Lawrence Livermore National Laboratory



Sparking Girls’ Interest in STEM Careers

NIF engineering technician Destiny Goddu was the keynote speaker at the 2017 San Joaquin Expanding Your Horizons (SJEYH) Conference for girls on Saturday, Sept. 23. The conference celebrated its 25th year by bringing 500 girls to the University of the Pacific Campus in Stockton to learn more about science, technology, engineering and math, or STEM.

Co-sponsored by LLNL, Sandia National Laboratories, and the University of the Pacific School of Engineering and Computer Science, SJEYH is designed to spark young girls’ interest in STEM careers in a fun environment. Participants spanning grades 6 to 12 come from across San Joaquin and Stanislaus counties—from Stockton, Lodi, Manteca, and Modesto as well as rural communities—to attend the daylong event.

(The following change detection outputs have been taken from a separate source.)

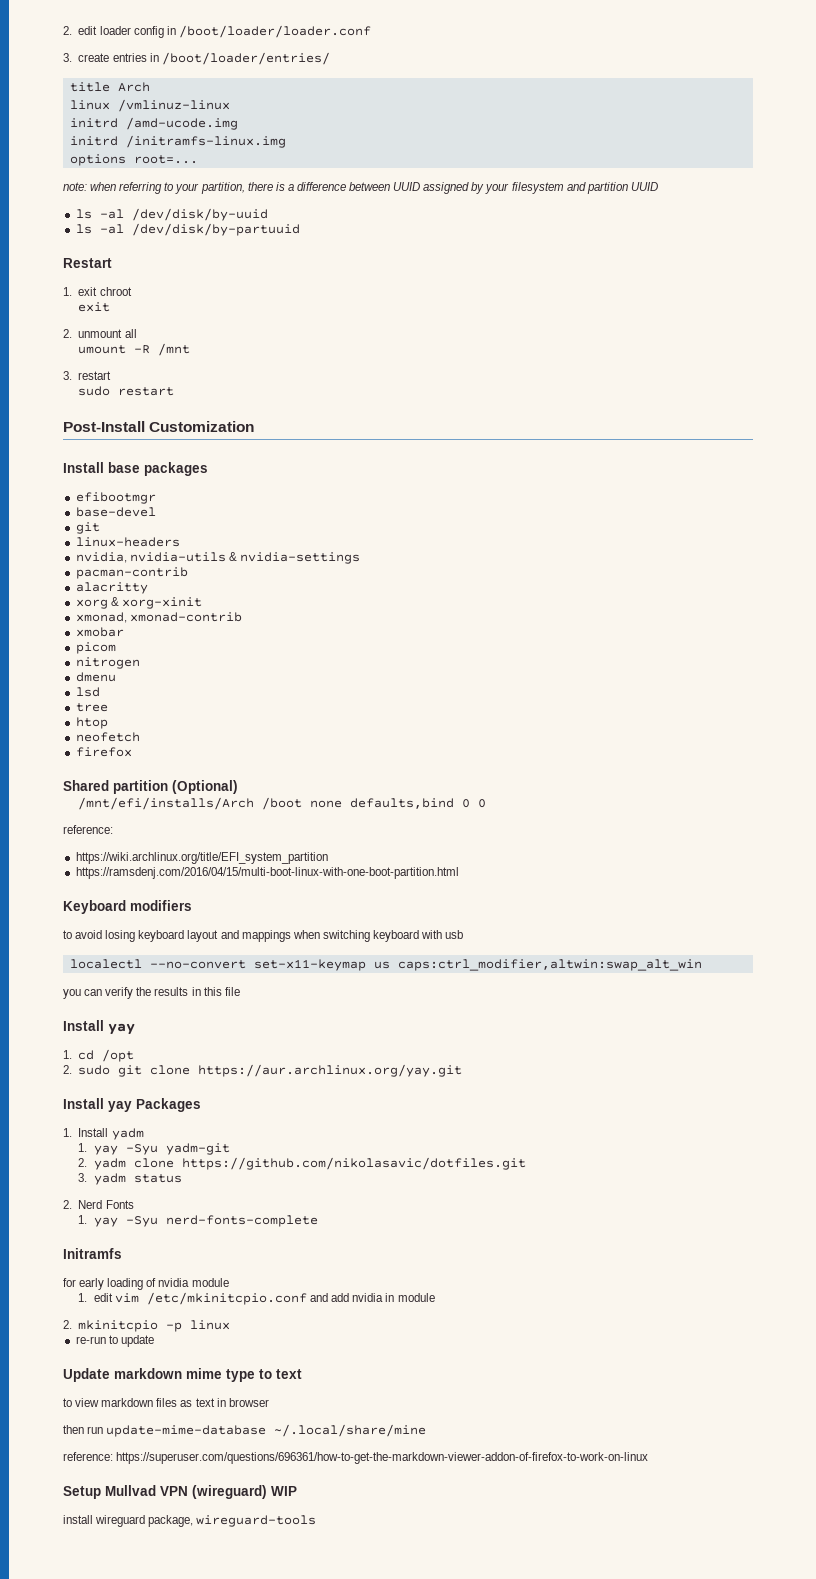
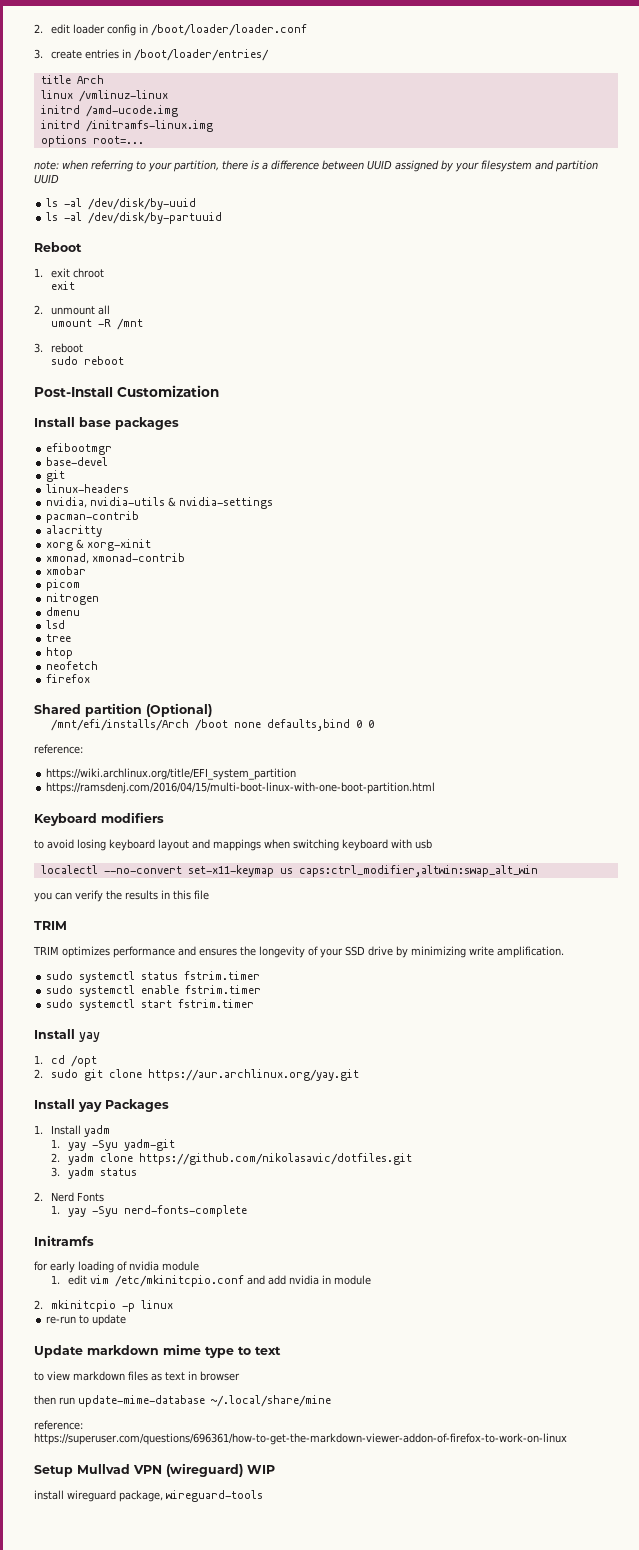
- Restart
+ Reboot
- 3. restart
- sudo restart
+ 3. reboot
+ sudo reboot
  you can verify the results in this file
+ TRIM
+ TRIM optimizes performance and ensures the longevity of your SSD drive by minimizing write amplification.
+ sudo systemctl status fstrim.timer
+ sudo systemctl enable fstrim.timer
+ sudo systemctl start fstrim.timer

Keynote Speaker Destiny GodduDestiny Goddu encourages Expanding Your Horizons attendees to find and pursue their passion. Credit: LLLESA Photography Networking Group

Goddu, a U.S. Marine Corps veteran who recently received her associate of science degree in engineering technology while working part-time at NIF, began her talk with a quote by actress Emma Watson: “Girls should never be afraid to be smart.”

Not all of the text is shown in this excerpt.